> Difference listings
>>>

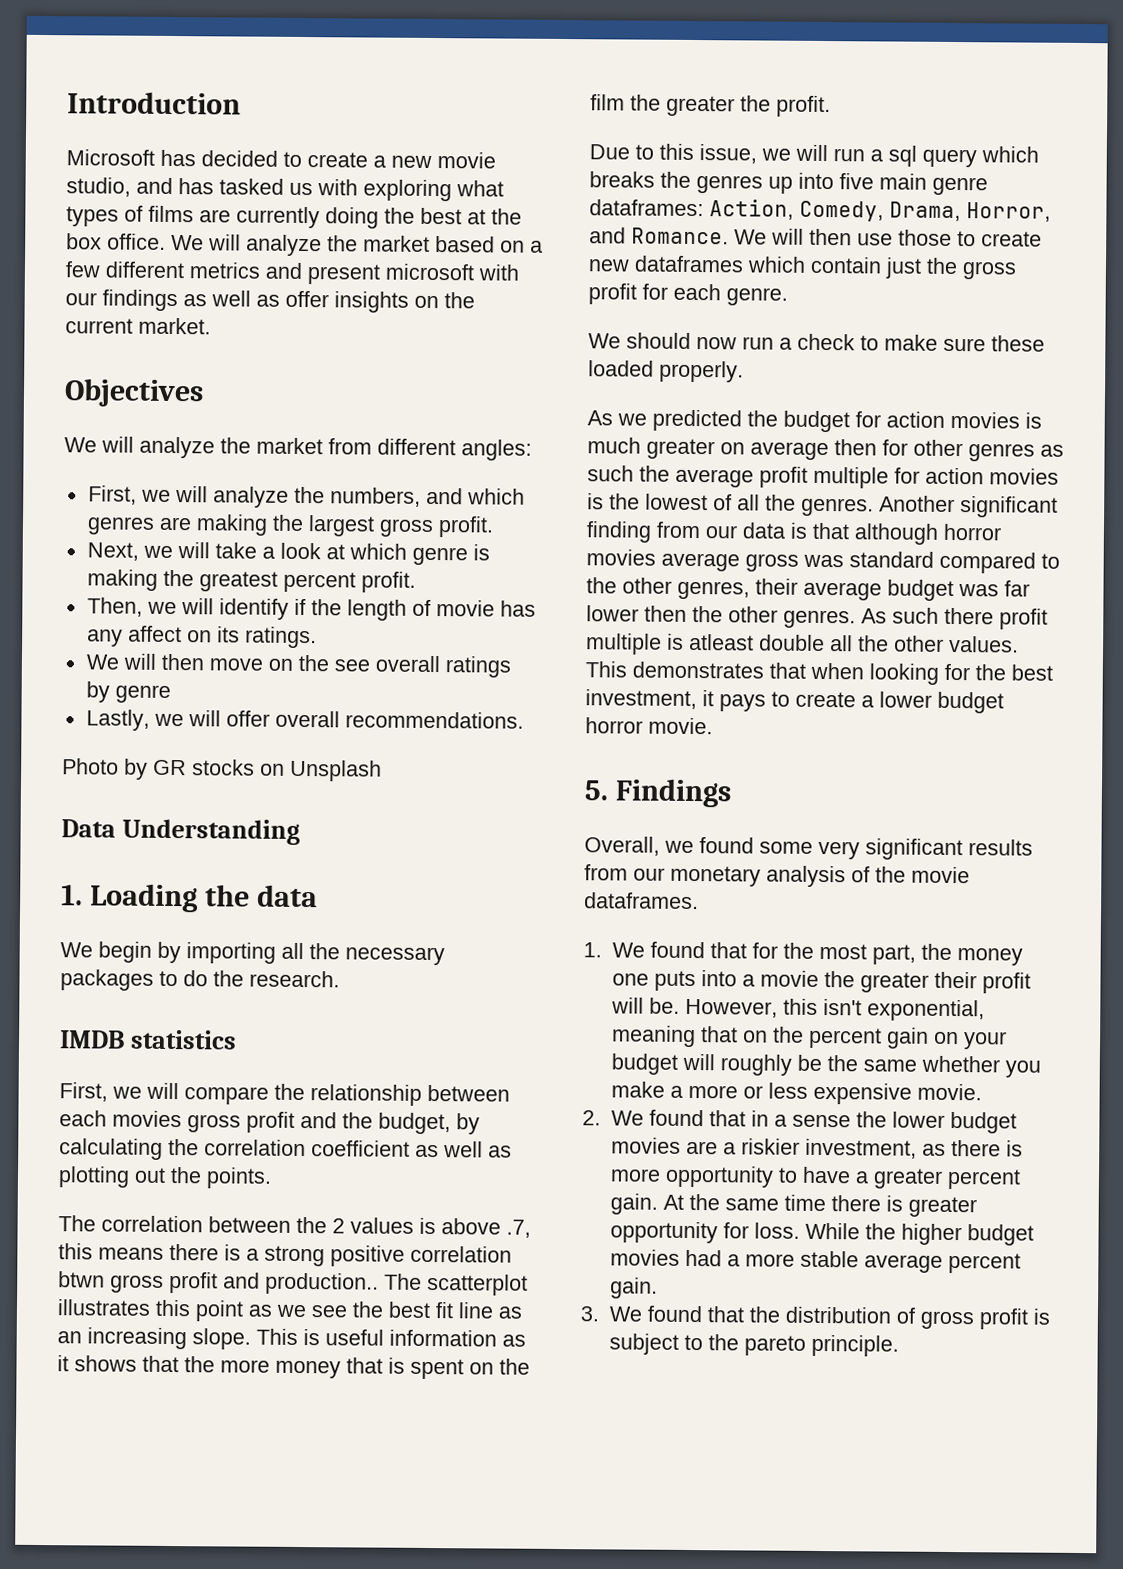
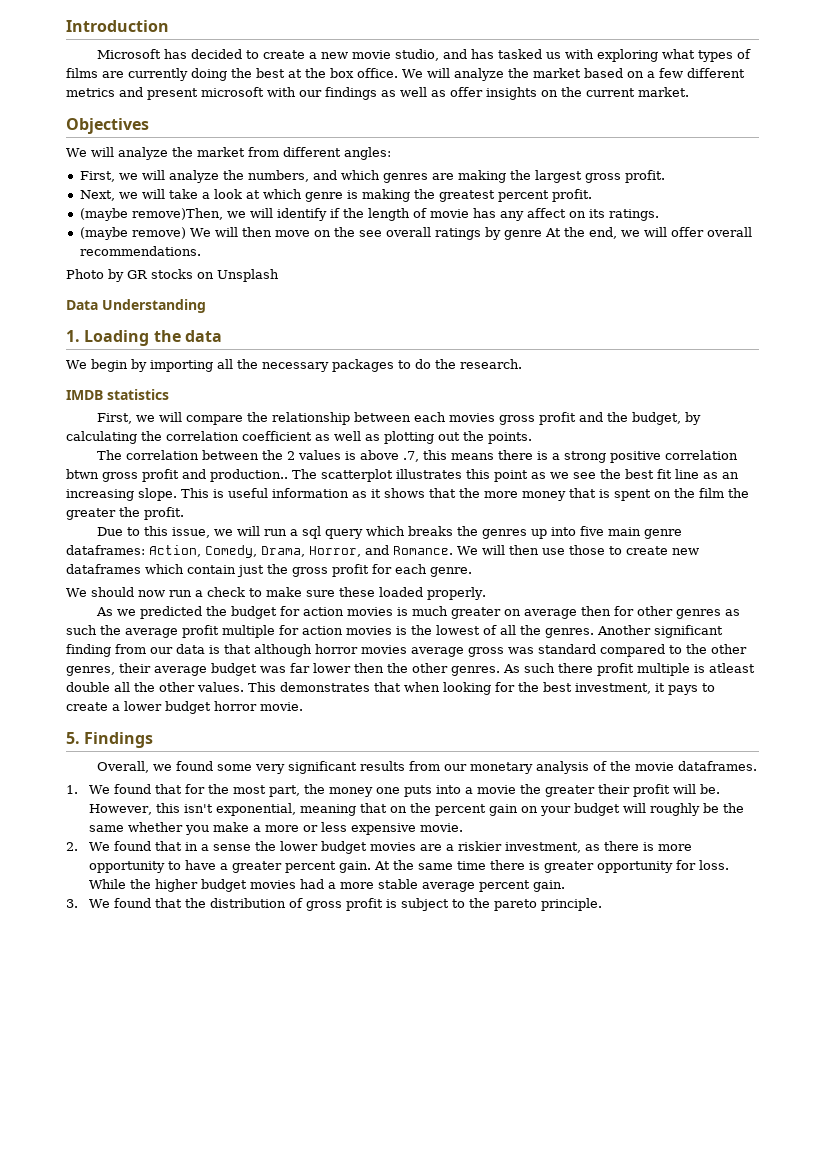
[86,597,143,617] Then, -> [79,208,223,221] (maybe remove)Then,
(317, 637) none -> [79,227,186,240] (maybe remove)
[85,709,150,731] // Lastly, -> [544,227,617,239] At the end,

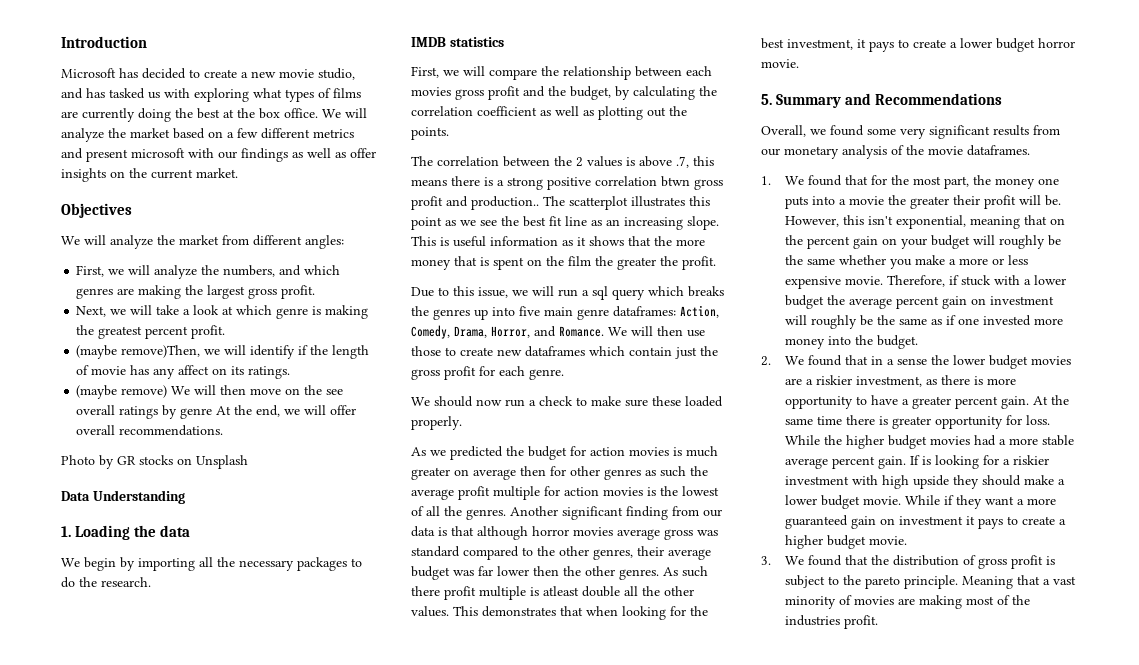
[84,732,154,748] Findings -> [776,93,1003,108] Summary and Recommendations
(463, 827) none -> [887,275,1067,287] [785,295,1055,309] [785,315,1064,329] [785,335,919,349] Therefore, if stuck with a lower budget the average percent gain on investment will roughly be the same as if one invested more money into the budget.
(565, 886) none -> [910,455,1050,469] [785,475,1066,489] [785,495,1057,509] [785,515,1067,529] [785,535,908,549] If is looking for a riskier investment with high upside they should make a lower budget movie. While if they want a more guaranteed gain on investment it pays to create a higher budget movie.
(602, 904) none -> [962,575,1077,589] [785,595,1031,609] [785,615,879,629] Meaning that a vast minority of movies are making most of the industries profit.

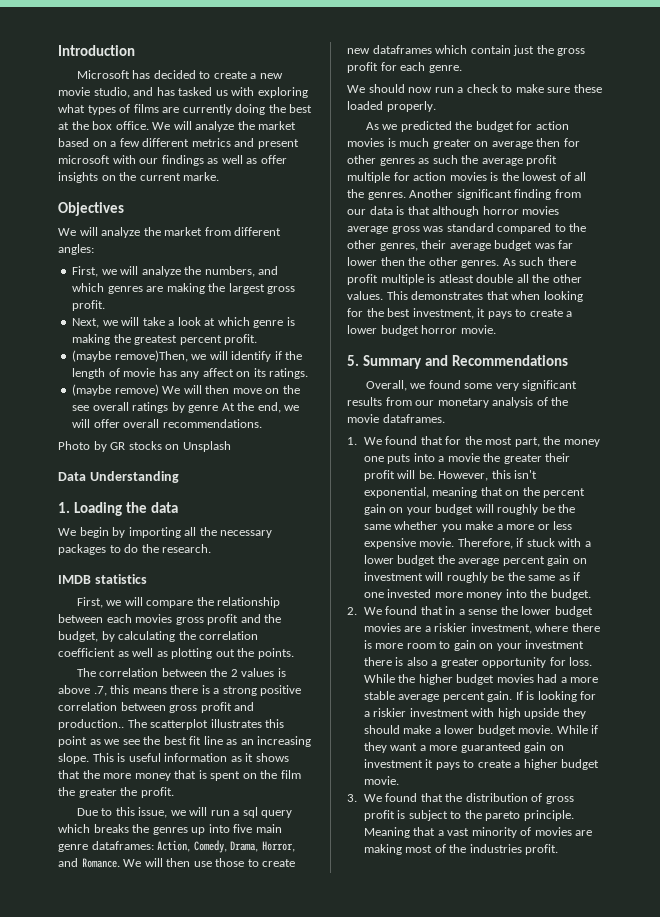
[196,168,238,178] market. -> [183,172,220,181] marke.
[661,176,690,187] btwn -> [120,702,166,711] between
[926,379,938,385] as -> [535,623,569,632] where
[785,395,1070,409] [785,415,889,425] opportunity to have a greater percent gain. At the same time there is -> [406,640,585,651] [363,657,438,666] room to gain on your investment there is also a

<<<
>>>

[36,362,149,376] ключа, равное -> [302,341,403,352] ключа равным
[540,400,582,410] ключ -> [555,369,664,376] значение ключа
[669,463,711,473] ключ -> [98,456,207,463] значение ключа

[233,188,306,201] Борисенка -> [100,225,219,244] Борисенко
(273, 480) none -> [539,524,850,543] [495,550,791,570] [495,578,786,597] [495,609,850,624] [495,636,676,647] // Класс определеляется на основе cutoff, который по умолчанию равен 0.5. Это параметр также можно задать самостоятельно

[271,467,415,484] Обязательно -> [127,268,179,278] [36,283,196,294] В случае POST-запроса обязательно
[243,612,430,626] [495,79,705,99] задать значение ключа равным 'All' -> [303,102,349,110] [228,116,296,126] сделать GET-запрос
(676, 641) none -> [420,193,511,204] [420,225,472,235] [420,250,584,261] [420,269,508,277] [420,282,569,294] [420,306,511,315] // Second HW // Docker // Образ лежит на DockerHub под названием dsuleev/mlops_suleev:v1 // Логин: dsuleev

<<<

> EXERCISE REQUIREMENTS
From the data above, return every line from the line that has "[926,379,938,385] as ->" up to and including the line that has "[785,395,1070,409] [785,415,889,425] opportunity", exactly.

> ANSWER SECTION
[926,379,938,385] as -> [535,623,569,632] where
[785,395,1070,409] [785,415,889,425] opportunity to have a greater percent gain. At the same time there is -> [406,640,585,651] [363,657,438,666] room to gain on your investment there is also a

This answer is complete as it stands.